─── DATASET EXTRACT ───

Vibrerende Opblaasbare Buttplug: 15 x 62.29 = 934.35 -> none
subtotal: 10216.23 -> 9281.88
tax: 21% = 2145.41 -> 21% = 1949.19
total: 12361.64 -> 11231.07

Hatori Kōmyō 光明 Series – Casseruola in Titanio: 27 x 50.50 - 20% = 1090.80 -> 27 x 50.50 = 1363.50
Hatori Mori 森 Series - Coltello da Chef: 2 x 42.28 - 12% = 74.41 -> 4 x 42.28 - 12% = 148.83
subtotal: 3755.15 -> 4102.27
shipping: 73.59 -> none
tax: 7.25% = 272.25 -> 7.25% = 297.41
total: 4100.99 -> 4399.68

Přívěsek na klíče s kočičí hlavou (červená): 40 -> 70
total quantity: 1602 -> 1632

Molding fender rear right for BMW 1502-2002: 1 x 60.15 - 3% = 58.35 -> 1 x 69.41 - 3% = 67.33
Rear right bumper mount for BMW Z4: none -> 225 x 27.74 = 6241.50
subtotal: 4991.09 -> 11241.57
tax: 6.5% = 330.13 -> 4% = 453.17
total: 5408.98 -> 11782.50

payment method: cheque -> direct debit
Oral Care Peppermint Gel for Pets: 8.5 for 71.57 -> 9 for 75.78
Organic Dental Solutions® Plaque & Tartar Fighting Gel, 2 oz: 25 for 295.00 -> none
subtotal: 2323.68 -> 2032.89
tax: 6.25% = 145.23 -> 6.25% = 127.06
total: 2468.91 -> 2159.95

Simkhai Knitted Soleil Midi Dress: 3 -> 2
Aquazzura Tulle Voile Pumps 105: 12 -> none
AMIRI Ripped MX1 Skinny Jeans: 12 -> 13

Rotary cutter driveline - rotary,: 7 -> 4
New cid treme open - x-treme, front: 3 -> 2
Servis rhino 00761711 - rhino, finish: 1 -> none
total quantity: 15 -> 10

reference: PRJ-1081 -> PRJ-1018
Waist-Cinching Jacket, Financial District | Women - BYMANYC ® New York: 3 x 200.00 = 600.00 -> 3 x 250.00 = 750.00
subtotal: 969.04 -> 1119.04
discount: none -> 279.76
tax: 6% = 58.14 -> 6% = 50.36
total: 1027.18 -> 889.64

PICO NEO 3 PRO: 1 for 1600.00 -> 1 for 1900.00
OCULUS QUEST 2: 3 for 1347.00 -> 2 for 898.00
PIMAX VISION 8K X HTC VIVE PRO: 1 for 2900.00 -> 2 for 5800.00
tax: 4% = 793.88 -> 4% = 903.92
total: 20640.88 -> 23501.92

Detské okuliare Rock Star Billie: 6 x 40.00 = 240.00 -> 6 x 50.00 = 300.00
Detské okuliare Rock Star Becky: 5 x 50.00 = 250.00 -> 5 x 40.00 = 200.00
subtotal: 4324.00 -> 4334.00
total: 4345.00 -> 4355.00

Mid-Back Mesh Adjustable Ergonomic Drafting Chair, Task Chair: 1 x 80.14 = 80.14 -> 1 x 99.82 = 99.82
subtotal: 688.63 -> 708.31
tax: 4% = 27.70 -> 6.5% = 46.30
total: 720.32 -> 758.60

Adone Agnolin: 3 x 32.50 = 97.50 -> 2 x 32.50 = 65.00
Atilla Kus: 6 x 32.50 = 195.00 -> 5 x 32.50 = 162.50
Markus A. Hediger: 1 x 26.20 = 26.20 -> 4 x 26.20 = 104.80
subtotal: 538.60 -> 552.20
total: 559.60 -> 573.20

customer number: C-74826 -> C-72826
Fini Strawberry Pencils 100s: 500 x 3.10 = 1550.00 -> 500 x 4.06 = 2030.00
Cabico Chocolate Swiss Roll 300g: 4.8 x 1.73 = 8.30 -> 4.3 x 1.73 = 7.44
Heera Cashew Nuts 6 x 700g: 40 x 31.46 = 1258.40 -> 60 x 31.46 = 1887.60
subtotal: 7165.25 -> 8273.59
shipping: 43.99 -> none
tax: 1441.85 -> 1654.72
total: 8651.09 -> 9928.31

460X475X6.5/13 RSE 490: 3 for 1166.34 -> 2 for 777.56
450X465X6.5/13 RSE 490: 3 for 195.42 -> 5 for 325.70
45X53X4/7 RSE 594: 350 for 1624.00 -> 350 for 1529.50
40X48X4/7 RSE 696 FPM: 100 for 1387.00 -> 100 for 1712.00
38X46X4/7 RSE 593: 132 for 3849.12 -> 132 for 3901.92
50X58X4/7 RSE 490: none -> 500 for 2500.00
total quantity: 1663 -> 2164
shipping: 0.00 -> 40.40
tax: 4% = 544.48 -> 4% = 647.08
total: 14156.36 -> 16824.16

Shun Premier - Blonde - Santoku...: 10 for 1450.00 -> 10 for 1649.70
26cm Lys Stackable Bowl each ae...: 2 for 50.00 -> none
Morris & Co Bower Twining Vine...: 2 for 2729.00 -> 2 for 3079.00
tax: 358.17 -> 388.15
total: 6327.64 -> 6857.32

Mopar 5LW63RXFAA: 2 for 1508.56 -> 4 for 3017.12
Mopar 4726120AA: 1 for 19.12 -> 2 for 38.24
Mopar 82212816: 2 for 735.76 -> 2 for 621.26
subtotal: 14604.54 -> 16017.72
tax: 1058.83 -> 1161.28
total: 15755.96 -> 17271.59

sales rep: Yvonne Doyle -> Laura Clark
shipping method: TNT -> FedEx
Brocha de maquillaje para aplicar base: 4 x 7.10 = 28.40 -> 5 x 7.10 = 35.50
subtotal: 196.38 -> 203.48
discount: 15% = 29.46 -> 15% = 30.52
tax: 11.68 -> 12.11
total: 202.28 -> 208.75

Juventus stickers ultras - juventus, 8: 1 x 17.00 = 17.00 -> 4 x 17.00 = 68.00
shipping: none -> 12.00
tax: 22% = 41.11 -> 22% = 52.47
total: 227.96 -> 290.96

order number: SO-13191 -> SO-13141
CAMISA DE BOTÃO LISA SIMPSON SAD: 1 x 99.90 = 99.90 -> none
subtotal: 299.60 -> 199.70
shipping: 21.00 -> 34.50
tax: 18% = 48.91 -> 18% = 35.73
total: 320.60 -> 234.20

───

» **EXERCISE DIRECTIONS**
The range runs from the line above containing "payment method: cheque -> direct debit" to the line containing "total: 2468.91 -> 2159.95", inclusive. Restate those lines word for word and no others.

» **REPLY TO THE TASK**
payment method: cheque -> direct debit
Oral Care Peppermint Gel for Pets: 8.5 for 71.57 -> 9 for 75.78
Organic Dental Solutions® Plaque & Tartar Fighting Gel, 2 oz: 25 for 295.00 -> none
subtotal: 2323.68 -> 2032.89
tax: 6.25% = 145.23 -> 6.25% = 127.06
total: 2468.91 -> 2159.95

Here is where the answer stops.